### WHAT TO WORK ON
Restate the data exactly as given and keep the pictures out.

Start of Block

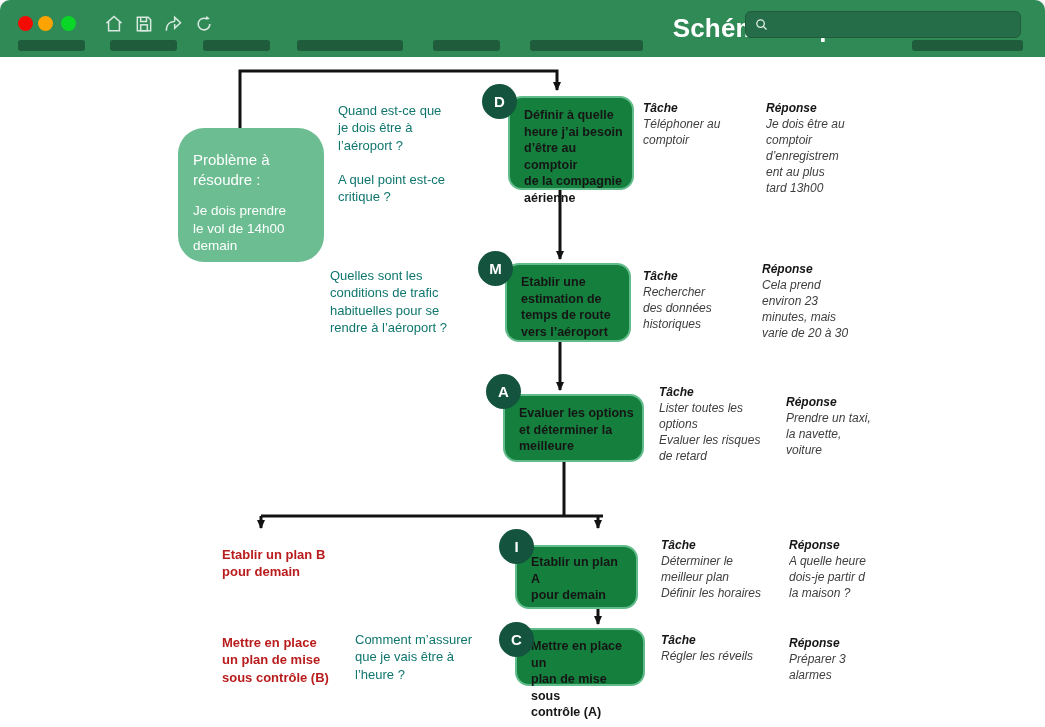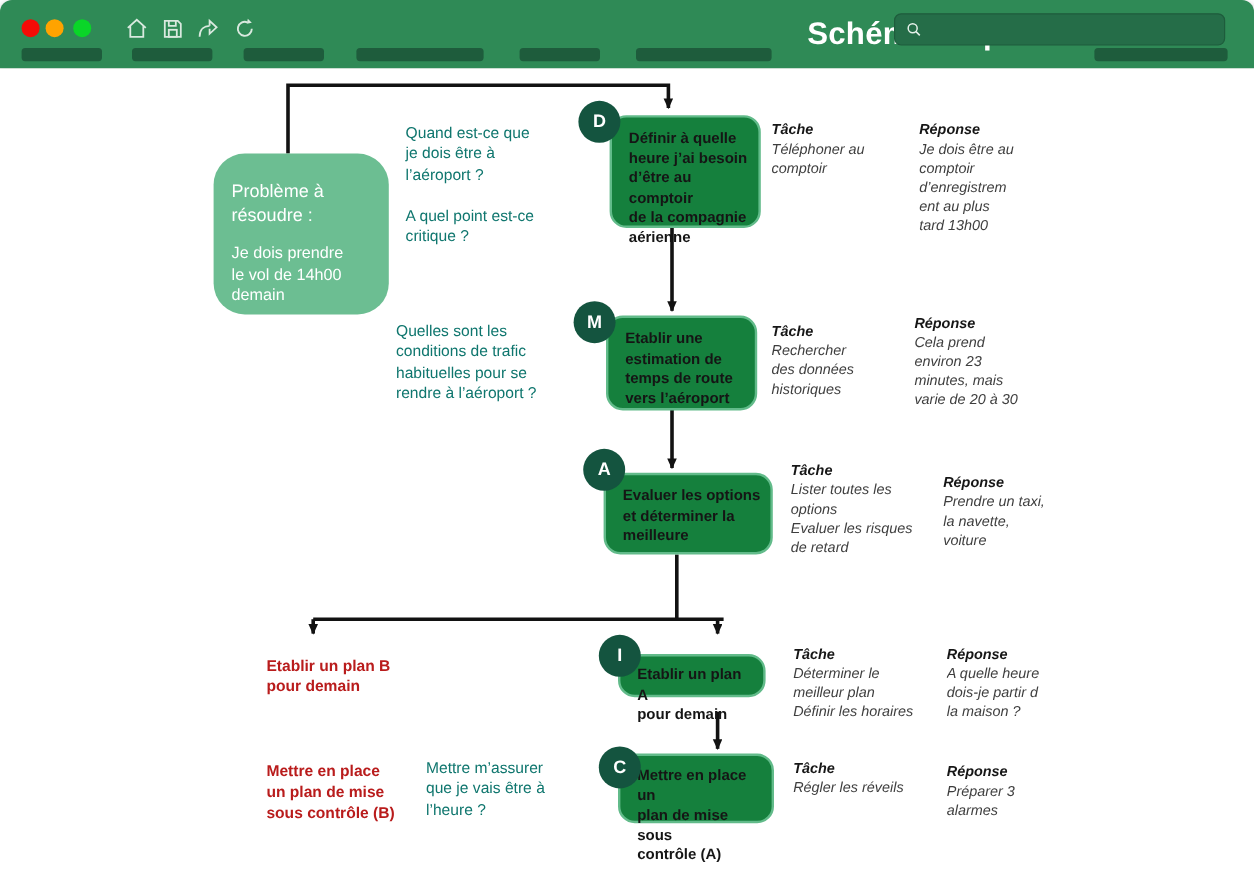--- a/index.html
+++ b/index.html
@@ -50,7 +50,7 @@
   .circ-a{left:486px;top:317px;} .box-a{left:503px;top:337px;width:141px;height:68px;}
   .t-a{left:659px;top:328px;width:135px;} .r-a{left:786px;top:338px;width:125px;}
 
-  .circ-i{left:499px;top:472px;} .box-i{left:515px;top:488px;width:123px;height:36px;padding-top:7px;}
+  .circ-i{left:499px;top:472px;} .box-i{left:515px;top:488px;width:123px;height:64px;padding-top:7px;}
   .q-i{left:355px;top:475px;width:160px;}
   .t-i{left:661px;top:481px;width:135px;} .r-i{left:789px;top:481px;width:118px;overflow:hidden;}
   .sn-i{left:222px;top:489px;width:140px;}

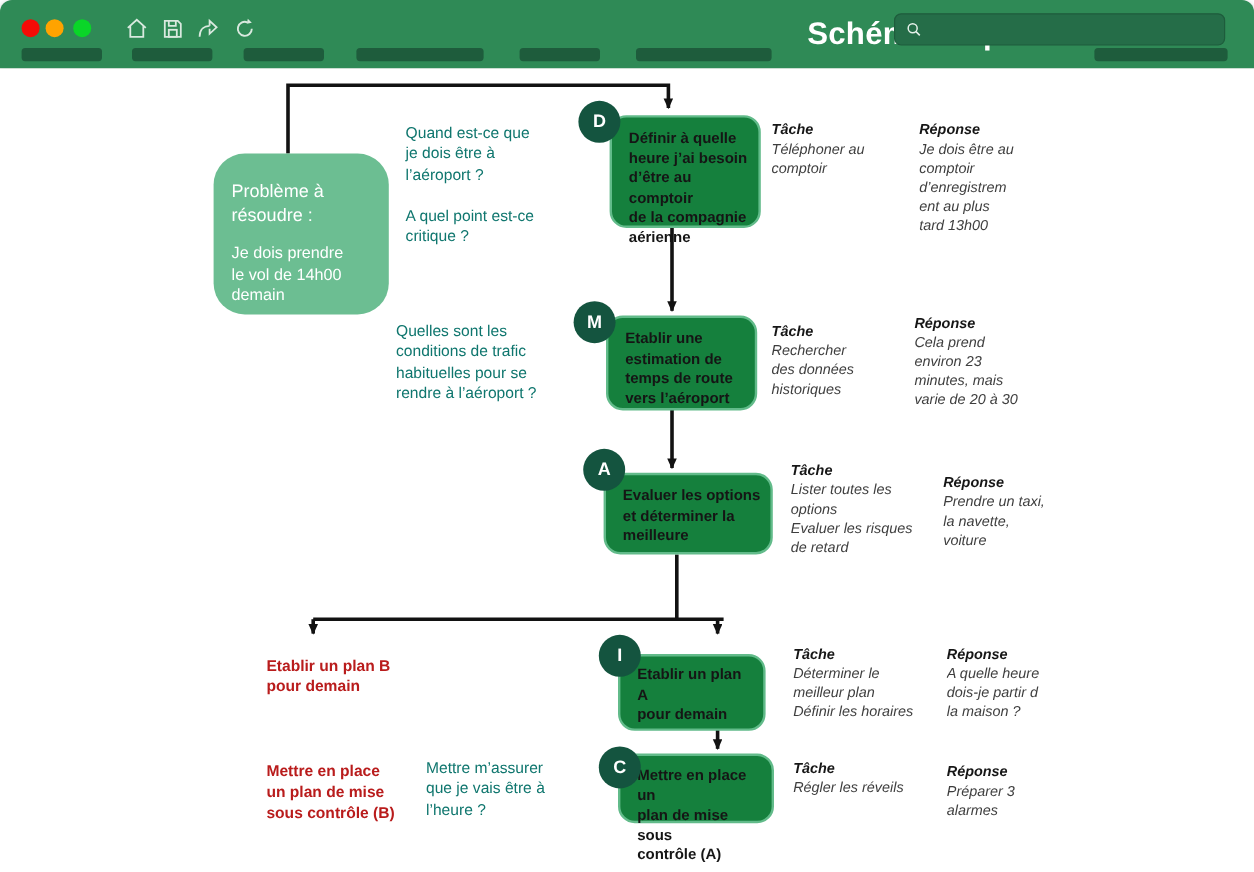--- a/index.html
+++ b/index.html
@@ -228,7 +228,7 @@
     <div class="sidenote pre sn-c">Mettre en place
 un plan de mise
 sous contrôle (B)</div>
-    <div class="qtext pre q-c">Mettre m’assurer
+    <div class="qtext pre q-c">Comment m’assurer
 que je vais être à
 l’heure ?</div>
     <div class="stepcircle circ-c">C</div>

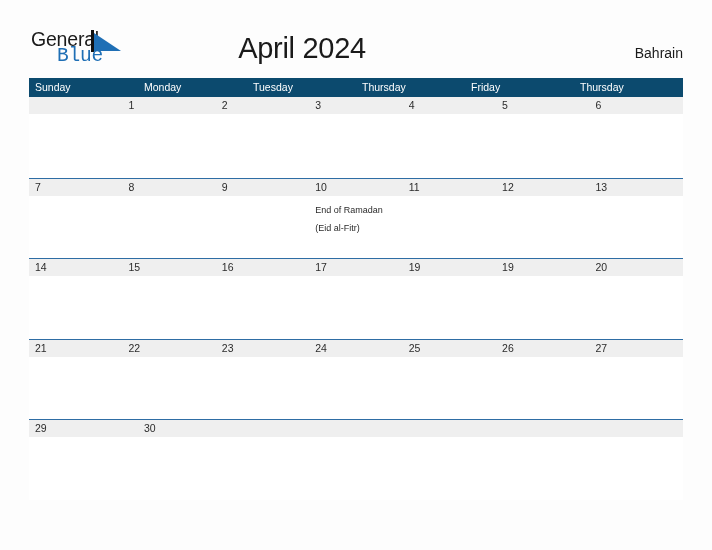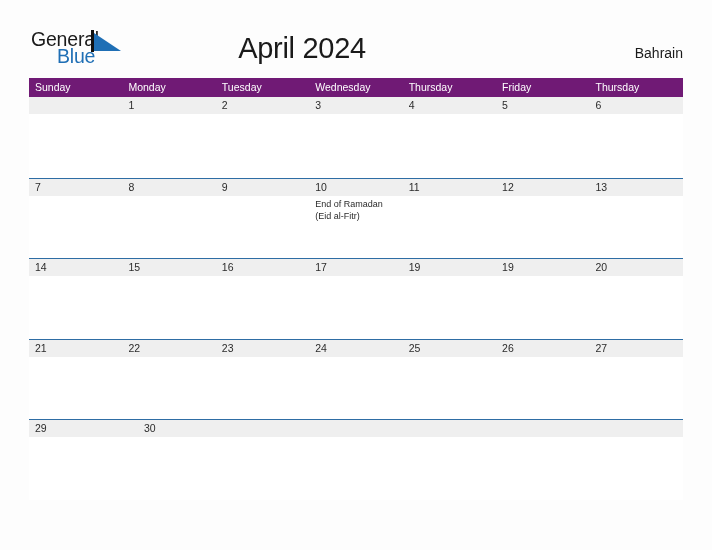--- a/index.html
+++ b/index.html
@@ -48,6 +48,7 @@
     color: #1f6fb5;
     line-height: 21px;
     white-space: nowrap;
+    font-family: Liberation Mono, monospace;
   }
   .logo-flag {
     position: absolute;

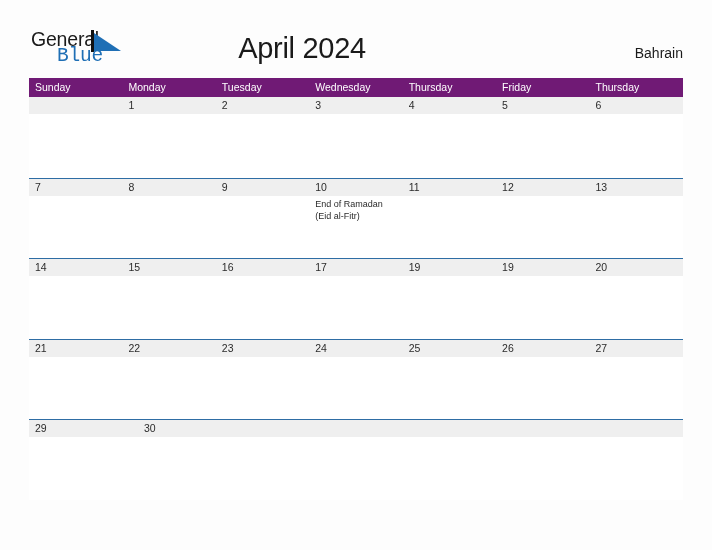--- a/index.html
+++ b/index.html
@@ -91,7 +91,7 @@
   .dow-row {
     display: flex;
     width: 100%;
-    background: #701a75;
+    background: #0c4a6e;
     height: 19px;
   }
   .dow {

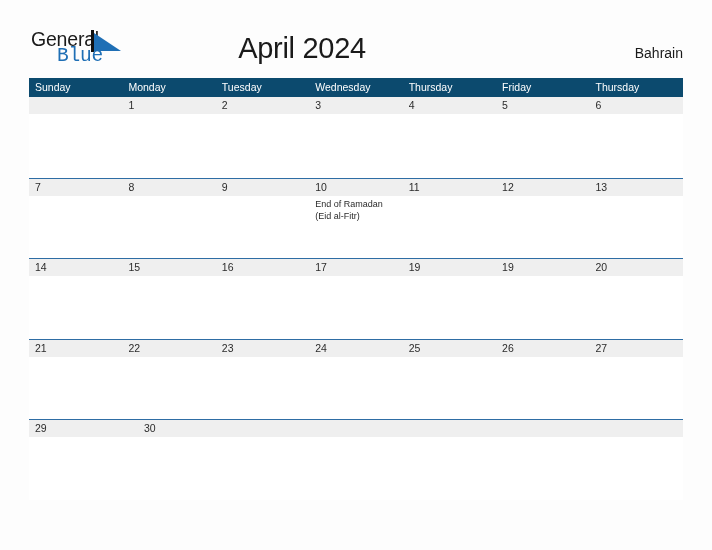--- a/index.html
+++ b/index.html
@@ -179,7 +179,6 @@
         <div class="dow">Sunday</div>
         <div class="dow">Monday</div>
         <div class="dow">Tuesday</div>
-        <div class="dow">Wednesday</div>
         <div class="dow">Thursday</div>
         <div class="dow">Friday</div>
         <div class="dow">Thursday</div>

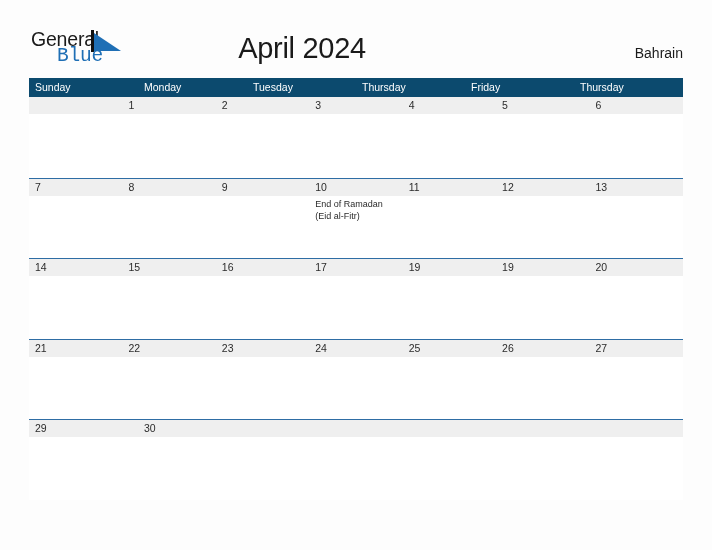--- a/index.html
+++ b/index.html
@@ -151,6 +151,7 @@
     line-height: 12px;
     color: #2b2b2b;
     white-space: nowrap;
+    margin-top: 6px;
   }
   .day.empty .daynum { visibility: hidden; }
 </style>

End of Block

### SOLUTION BELOW
--- a/index.html
+++ b/index.html
@@ -50,7 +50,7 @@
   .circ-a{left:486px;top:317px;} .box-a{left:503px;top:337px;width:141px;height:68px;}
   .t-a{left:659px;top:328px;width:135px;} .r-a{left:786px;top:338px;width:125px;}
 
-  .circ-i{left:499px;top:472px;} .box-i{left:515px;top:488px;width:123px;height:36px;padding-top:7px;}
+  .circ-i{left:499px;top:472px;} .box-i{left:515px;top:488px;width:123px;height:64px;padding-top:7px;}
   .q-i{left:355px;top:475px;width:160px;}
   .t-i{left:661px;top:481px;width:135px;} .r-i{left:789px;top:481px;width:118px;overflow:hidden;}
   .sn-i{left:222px;top:489px;width:140px;}

--- a/index.html
+++ b/index.html
@@ -228,7 +228,7 @@
     <div class="sidenote pre sn-c">Mettre en place
 un plan de mise
 sous contrôle (B)</div>
-    <div class="qtext pre q-c">Mettre m’assurer
+    <div class="qtext pre q-c">Comment m’assurer
 que je vais être à
 l’heure ?</div>
     <div class="stepcircle circ-c">C</div>

--- a/index.html
+++ b/index.html
@@ -48,6 +48,7 @@
     color: #1f6fb5;
     line-height: 21px;
     white-space: nowrap;
+    font-family: Liberation Mono, monospace;
   }
   .logo-flag {
     position: absolute;

--- a/index.html
+++ b/index.html
@@ -91,7 +91,7 @@
   .dow-row {
     display: flex;
     width: 100%;
-    background: #701a75;
+    background: #0c4a6e;
     height: 19px;
   }
   .dow {

--- a/index.html
+++ b/index.html
@@ -179,7 +179,6 @@
         <div class="dow">Sunday</div>
         <div class="dow">Monday</div>
         <div class="dow">Tuesday</div>
-        <div class="dow">Wednesday</div>
         <div class="dow">Thursday</div>
         <div class="dow">Friday</div>
         <div class="dow">Thursday</div>

--- a/index.html
+++ b/index.html
@@ -151,6 +151,7 @@
     line-height: 12px;
     color: #2b2b2b;
     white-space: nowrap;
+    margin-top: 6px;
   }
   .day.empty .daynum { visibility: hidden; }
 </style>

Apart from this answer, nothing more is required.